Book Review: Among Others

Among OthersAmong Others by Jo Walton

I listened to this as an audiobook, and enjoyed it so much that I found myself almost hoping that traffic would be bad so that I could listen just a litle longer. I think part of it is the narrator, who did a brilliant job with all the different accents and voices. Her men do not sound like cartoon characters.

I’ve enjoyed Jo Walton’s other books, FARTHING, HA’PENNY, and TOOTH AND CLAW very much. This one is much different. It’s a coming-of-age book in a way, because Mori is a fourteen-fifteen year old on the cusp of nascent adulthood. Much of it takes place in a boarding school, so it’s kind of a boarding school book (for those who find the idea of boarding school unbelievably exotic) and it had faeries and magic, so it’s also a fantasy.

The thing I loved the most about this epistolary novel is that the faeries and magic were so commonplace. Like “Today I went to the bookstore and bought a new Zelazny, and my leg was hurting, and I saw a faerie by the pond but it didn’t say anything.” (I made that up. I don’t have the book with me to quote). Mori is a girl for whom books are the best and most important thing in life. (For this reason, I have to wonder how autobiographical this novel is?)

The most interesting thing about the novel was the choice of time period. It takes place AFTER Mori and her twin sister (also Mori) defeated their mother and saved the world. Mori has an injured leg, and her sister has died. Mori has escaped their mother, gone to a group home, and finally tracked down her father, imploring him to care for her since her grandparents no longer can do so. Every other YA fantasy I’ve read would have started it with what it was like as they grew up with a mad witch mother, and about her quest for power, and about what they did to stop her. This one deals with the whole situation in allusions and fragments of memory. Instead of being less interesting, it’s MORE interesting.

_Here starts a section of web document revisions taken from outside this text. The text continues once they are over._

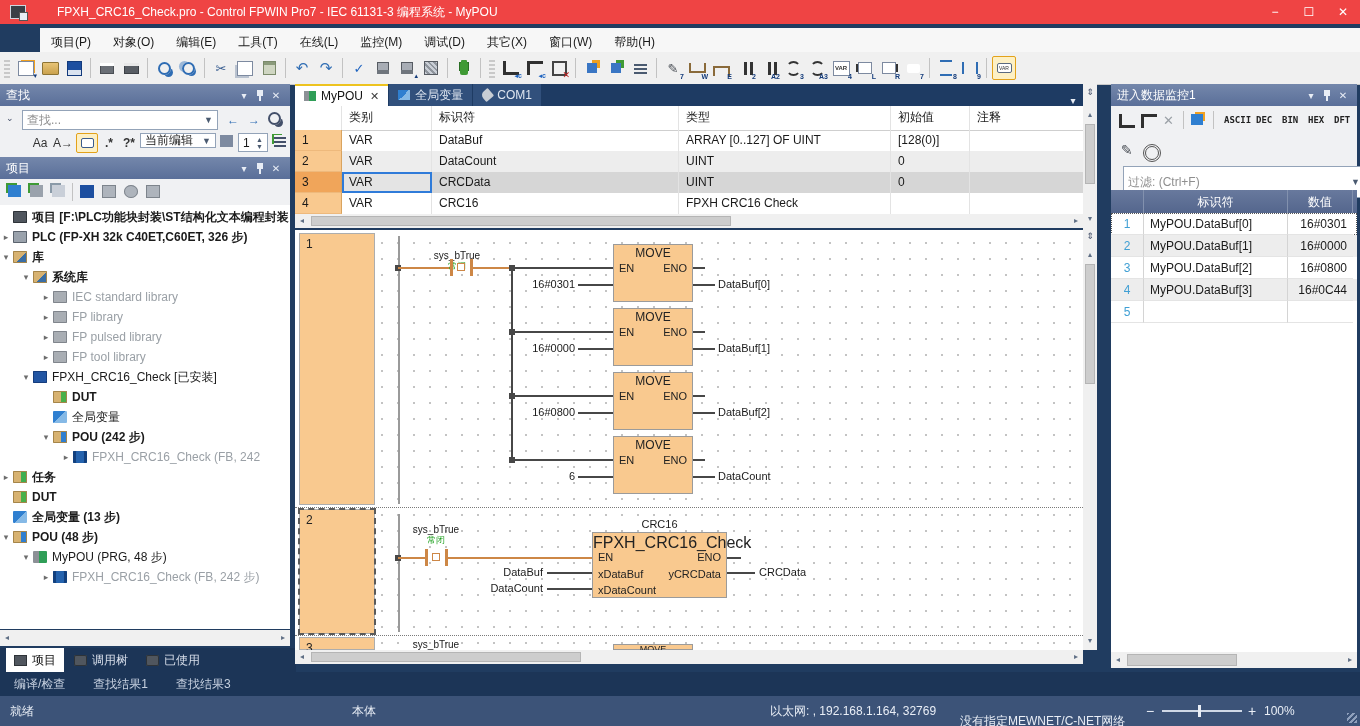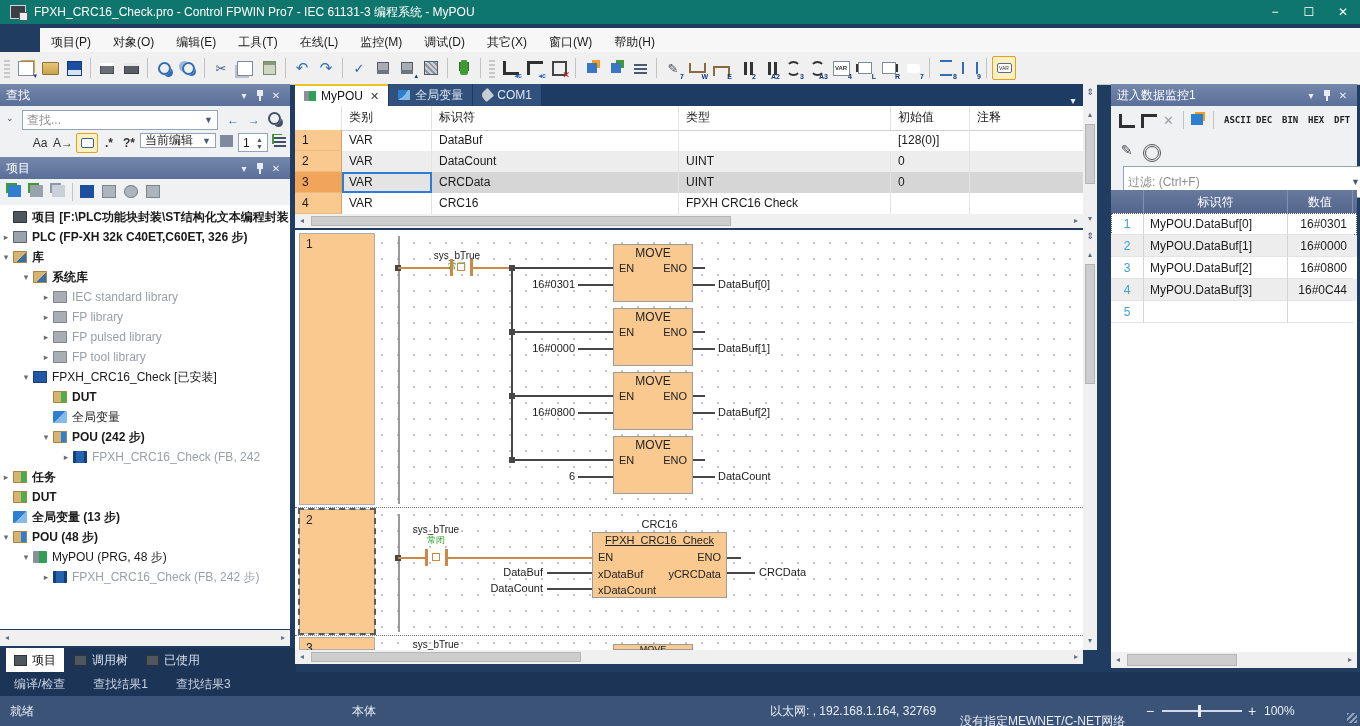"FPXH_CRC16_Check.pro - Control FPWIN" .titlebar { background: #0f766e -> #ef4444; gap: none -> 23px }
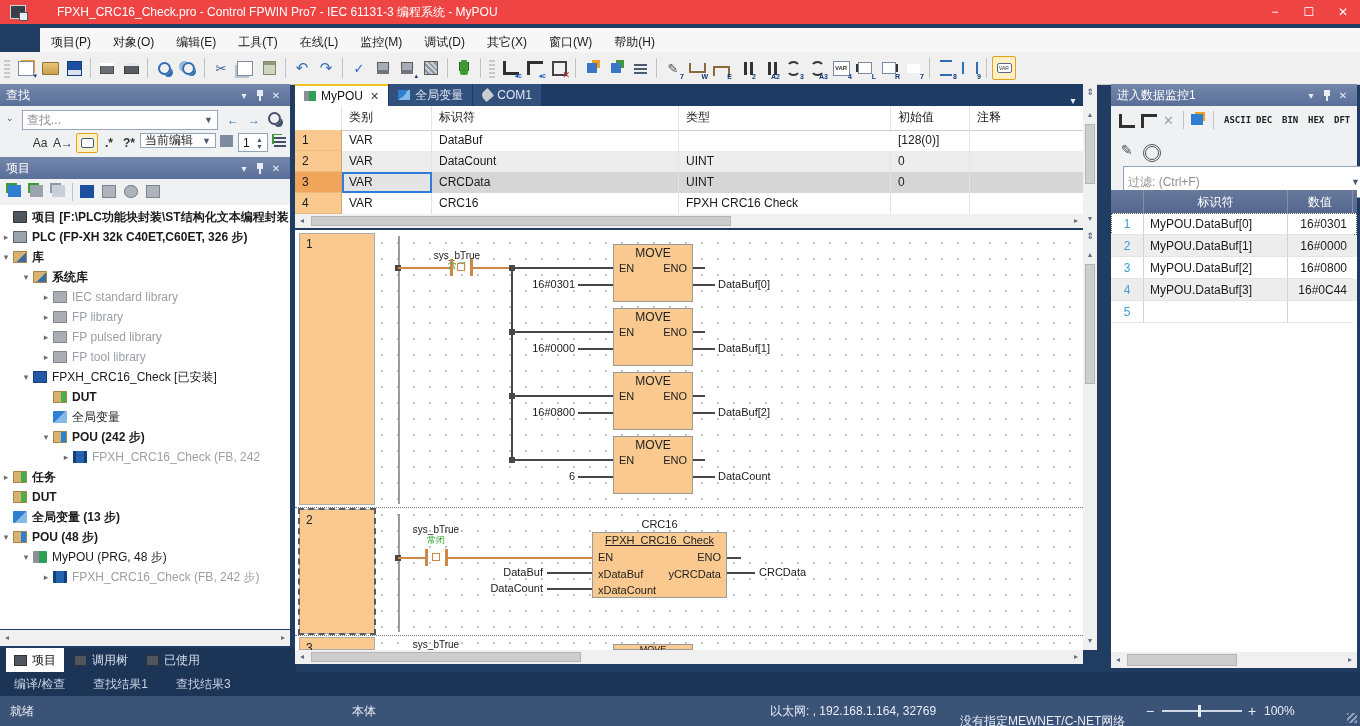"ARRAY [0..127] OF UINT" span.vc { html: none -> <span>ARRAY [0..127] OF UINT</span> }
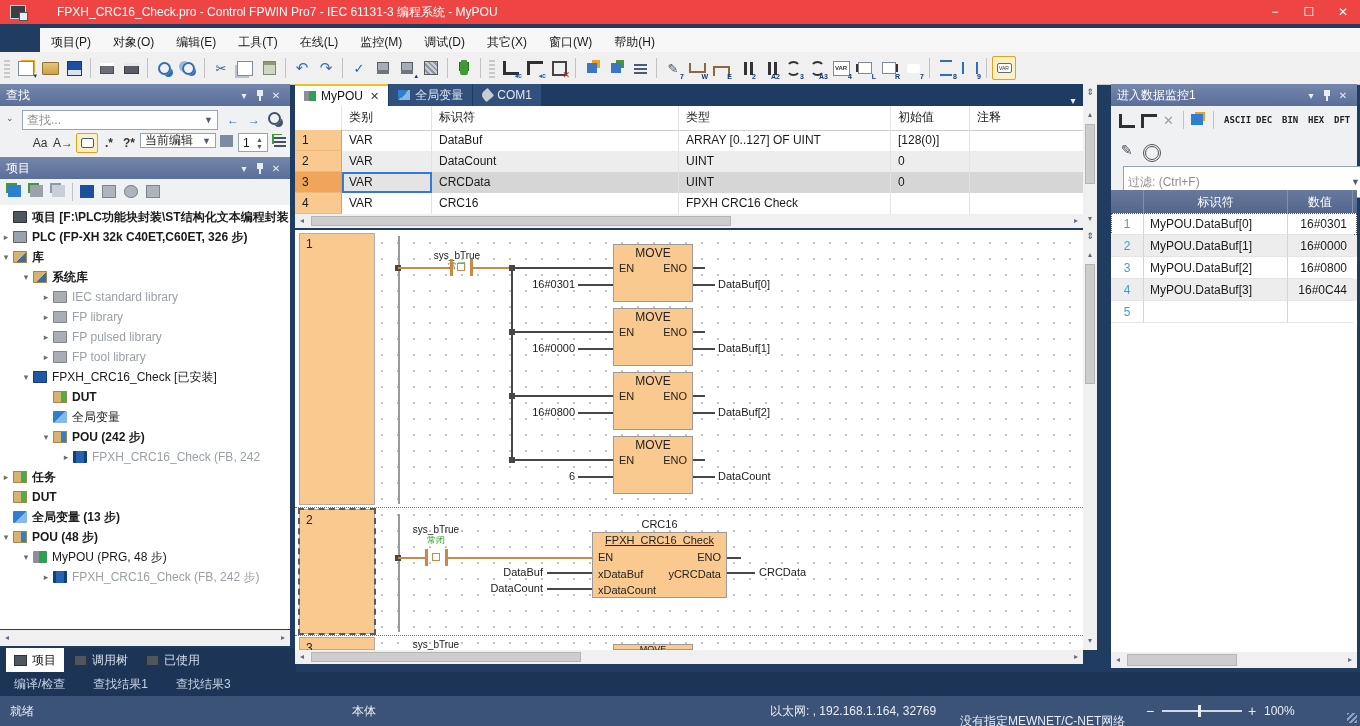"FPXH_CRC16_Check" span.bt { font-size: 11px -> 16px; text-decoration: underline -> none }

The novel takes place in 1979-1980, and since Mori is a rabid SF fan, she references science fiction passionately and consumingly. Much of her time and effort is spent reading books, finding books to read, or discussing books with people in her life. I’ve read some of the same books as Mori, so this wasn’t completely lost on me, but I haven’t read nearly that many books, and the ones I’ve read I’ve mostly forgotten, so this aspect of the book was a little like the regrettable but ubiquitous panel at a con where the older SF fans lament all the great titles that no one has even heard of anymore.

I didn’t think I would like this book nearly as much as I did. Something about it just hit me perfectly. I felt as though I knew Mori, liked her very much, and wanted to be her friend. The plot wasn’t as you’d expect from a novel, more like something that just happened. The climax scene comes unexpectedly and is resolved very quickly and with less credulity than the rest of it, but that fit with the rest of the pacing. It felt like a novel in which all the pieces fit together just right.